A week later
Charlie stood in front of the Keep and looked out over the glen. Far off, a little dot in the distance, with smoke curling from its chimney, was the modest cottage Daisy was subleasing from a tenant farmer. Mrs. Montgomery, Perdita, Cassandra, Joe, Hester, and all their pigs, sheep, and goats lived there with her.
Charlie liked coming out here each day to check on her. As long as smoke was coming from the chimney, he assumed everything was all right.
Well, as all right as it could be.
He hadn’t been over to Vandemere yet to check the condition of the grounds and the actual living quarters. Going there brought back too many painful memories.
He’d hate to see it without Daisy in it. Empty. Hollow. Without the sound of her laughter.
He wondered, not for the first time, how she was managing to pay her current lease. Most likely, the eleven pounds she’d saved toward the feu duty was coming in handy at the moment.
Miserable and out of sorts, the state he’d been in since Daisy had left, he shoved his hands in his pockets and began his daily walk down to the village. Every day since the debacle at the Keep, he’d endured the unspoken question he’d read in the villagers’ eyes: why hadn’t he gone back to London?
He endured … and he ignored.
They were cold to him. He was an absentee property owner who didn’t give a fig about their well-being. They felt he was responsible for the Keep’s stagnation and, in an indirect way, the derelict condition of Castle Vandemere, even though the residents were supposed to maintain the castle and the grounds. That didn’t matter.
He was the laird, and their beloved landmark was in sad shape.
As such, he was going to have to endure their disapproval.
They were also upset about the ruined ceilidh. He couldn’t blame them for that.
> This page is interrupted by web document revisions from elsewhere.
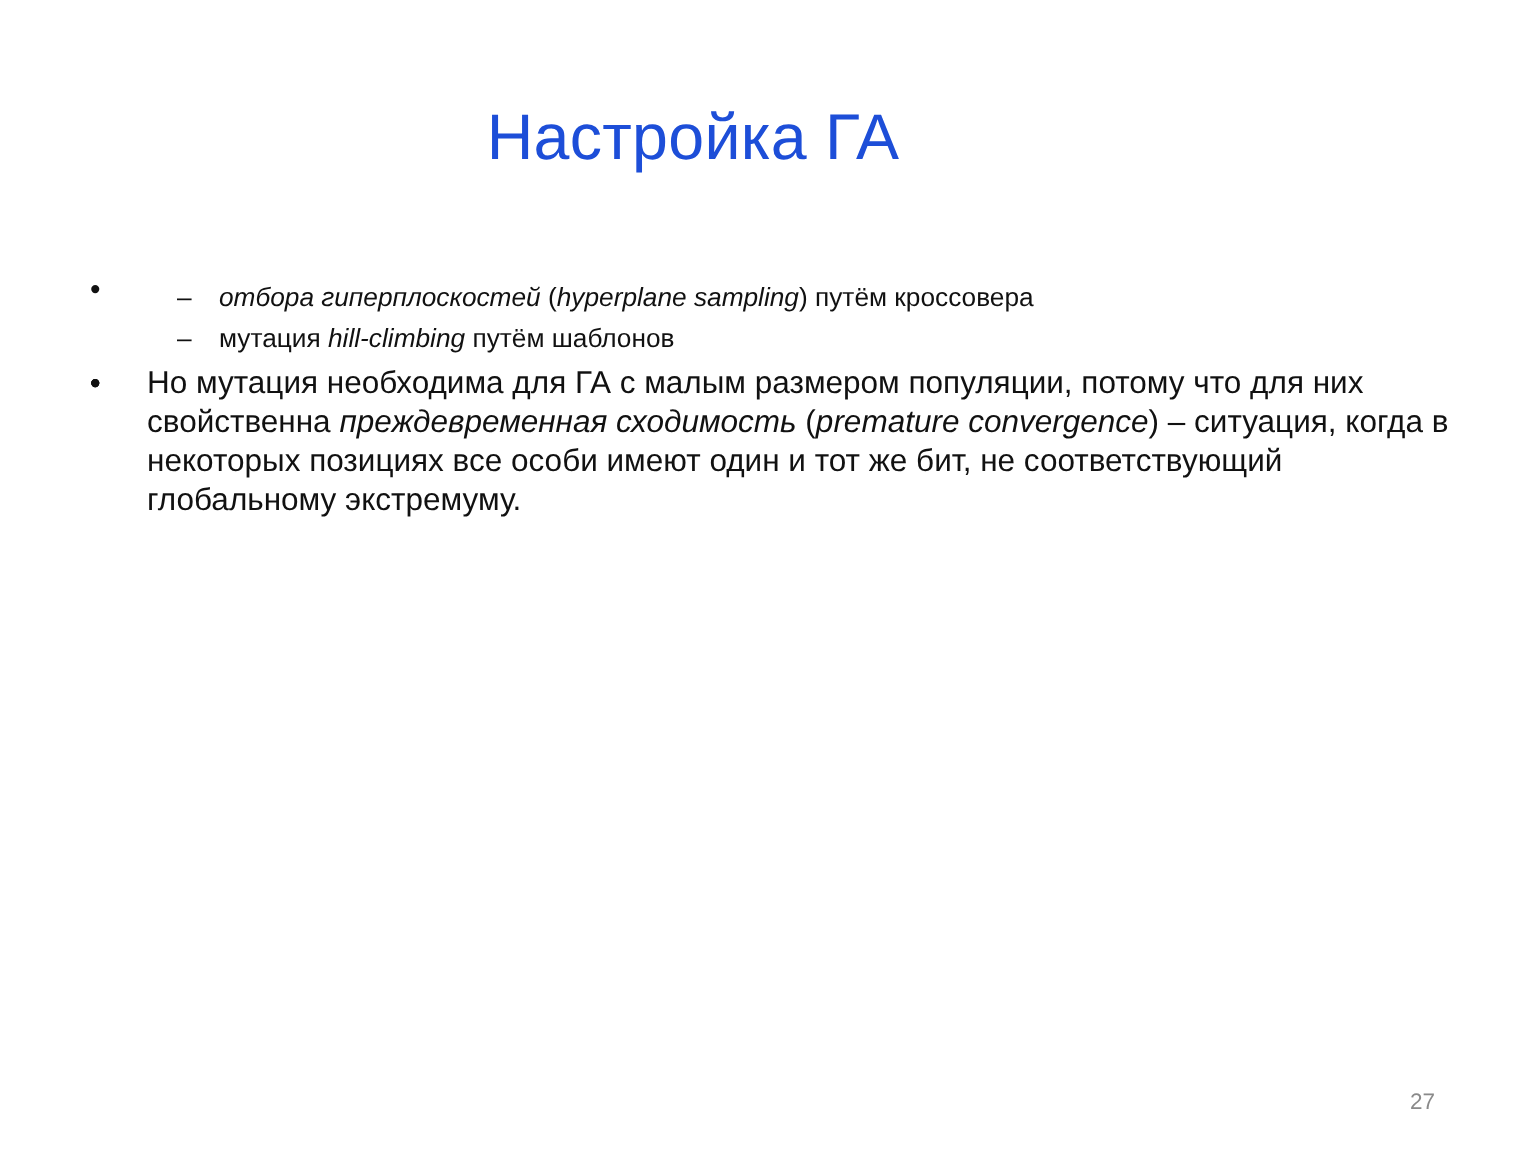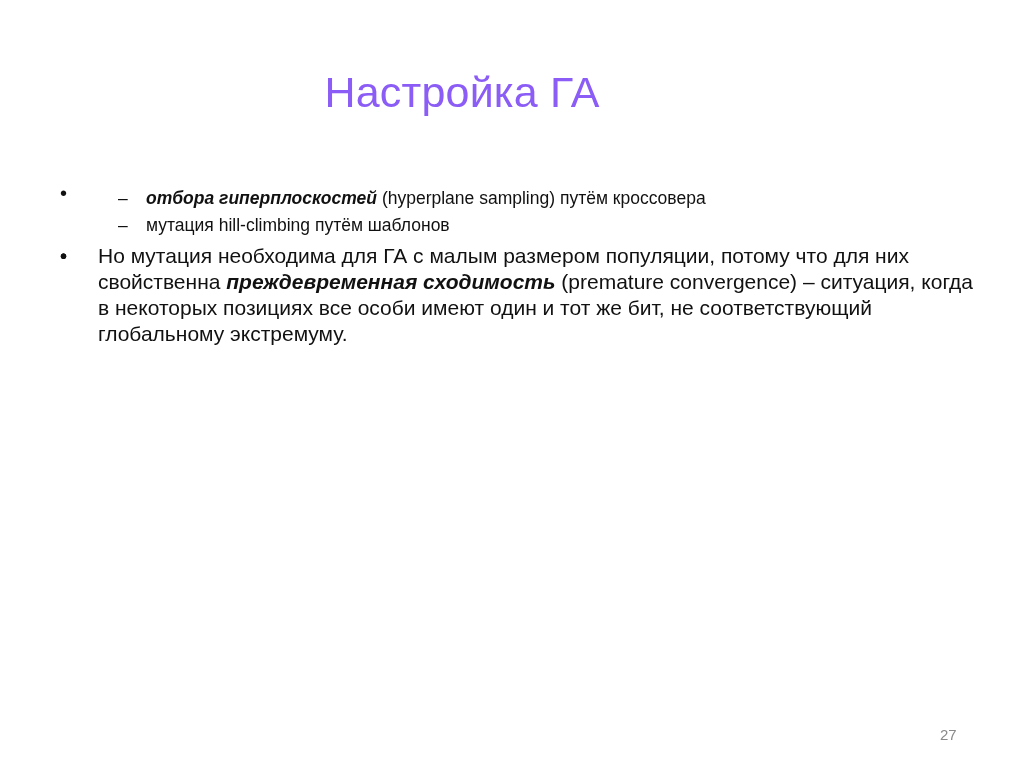--- a/index.html
+++ b/index.html
@@ -2,29 +2,29 @@
 <html><head>
 <meta charset="utf-8">
 <style>
   html, body { margin: 0; padding: 0; }
   body {
     width: 1024px; height: 767px; background: #ffffff; position: relative; overflow: hidden;
     font-family: "Liberation Sans", "DejaVu Sans", sans-serif; color: #111;
   }
   .title {
     position: absolute; left: 0; top: 68px; width: 924px; text-align: center;
-    font-size: 43px; color: #8b5cf6; letter-spacing: 0.2px;
+    font-size: 43px; color: #1d4ed8; letter-spacing: 0.2px;
   }
   .content { position: absolute; left: 60px; top: 180px; width: 920px; }
   .bullet { position: relative; padding-left: 38px; font-size: 21px; line-height: 26px; margin-bottom: 6px; }
   .bullet .dot { position: absolute; left: 0; top: 0; width: 20px; font-size: 20px; }
   .sub { position: relative; padding-left: 86px; font-size: 17.5px; line-height: 24px; margin-bottom: 3px; }
   .sub .dash { position: absolute; left: 58px; top: 0; }
-  .b { font-weight: bold; font-style: italic; }
-  .i { }
+  .b { font-weight: normal; font-style: italic; }
+  .i { font-style: italic; }
   .page-num { position: absolute; left: 940px; top: 726px; font-size: 15px; color: #8a8a8a; }
 </style>
 </head>
 <body>
 
 <div class="title">Настройка ГА</div>
 
 <div class="content">
   <div class="bullet">
     <span class="dot">•</span>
They’d been looking forward to some merriment, and a wicked visitor—a guest he should have kept his eye on, as host—had ruined everything.
But Charlie thought they were primarily angry with him about Daisy’s moving the family out of Castle Vandemere. No one had liked to see that happen. It had been reassuring to the village to look up the mountain and know the family was there, including Joe with his small flock of sheep on the hillside.
Now the last local tie to the Keep and the castle had been cut.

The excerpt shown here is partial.